Friday, November 28, 2003

CHARLES TAYLOR TO STAND TRIAL?
Toronto's Globe and Mail ran a wires' story about former Liberian dictator Charles Taylor. Nigerian President Olesegun Obasanjo has said his country will turn over Taylor to face trial if Liberia asks. Taylor, who is exiled in Nigeria, has been indicted for war crimes by the international tribunal in Sierra Leone. At this point, it seems unlikely Liberia will make such a request as its interim leader, Gyude Bryant, fears Taylor's trial would jeopardize a fragile peace in the West African country.

The article also noted how the US Congress placed a US$2 million reward for Taylor's capture and rebuked Nigeria for offering asylum to the indicted war criminal. The Bush administration, who played a key role in negotiating Taylor's departure, distanced itself from the move.

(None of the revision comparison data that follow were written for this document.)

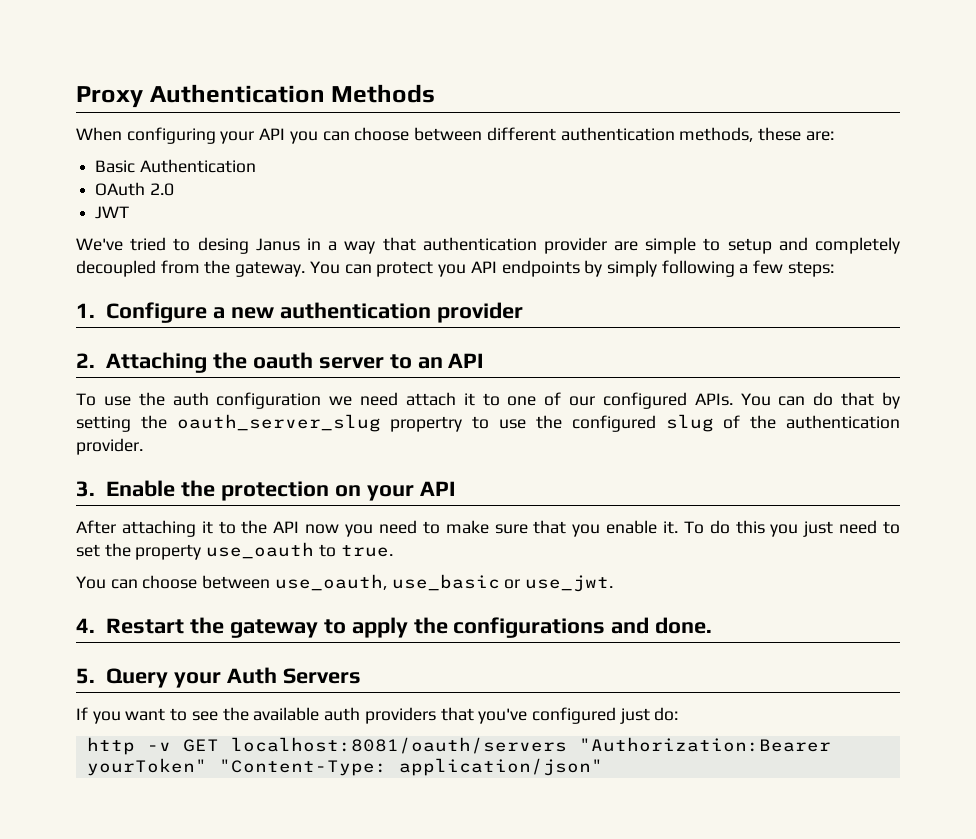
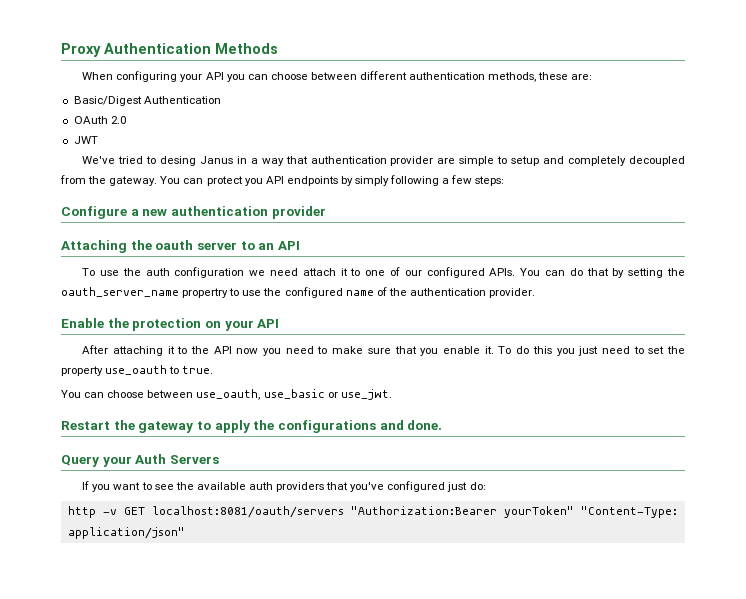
[95,160,136,173] Basic -> [73,96,142,106] Basic/Digest
[76,303,95,318] 1. -> (505, 181) none
[76,353,95,368] 2. -> (326, 212) none
[176,414,381,432] oauth_server_slug -> [61,287,179,297] oauth_server_name
[665,414,714,432] slug -> [345,290,374,296] name
[76,481,95,497] 3. -> (536, 293) none
[76,618,95,633] 4. -> (392, 394) none
[76,668,95,684] 5. -> (443, 425) none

Still, this concept of immunity is interesting. Some people are granted immunity from trial for crimes against humanity simply because they used to be head of state. The US opposed attempts to bring to justice former Chilean dictator Gen. Augusto Pinochet. The fundamental excuse they used was that Pinochet enjoyed diplomatic immunity because he is a former head of state. Of course, it's absurd to argue that a head of state, the highest law enforcement officer of the land, should be held to a lower standard than the ordinary citizen*.

But no such protestations were made when former Yugoslav leader Slobodan Milosevic was put on trial. Nor for Panama's Gen. Manuel Noreiga, who languishes in an American prison. Do you think Saddam will be granted diplomatic immunity if coalition forces capture him? Of course not. Nor should he.


*-See my essay Immunity is just one letter away from impunity, May 28, 2003.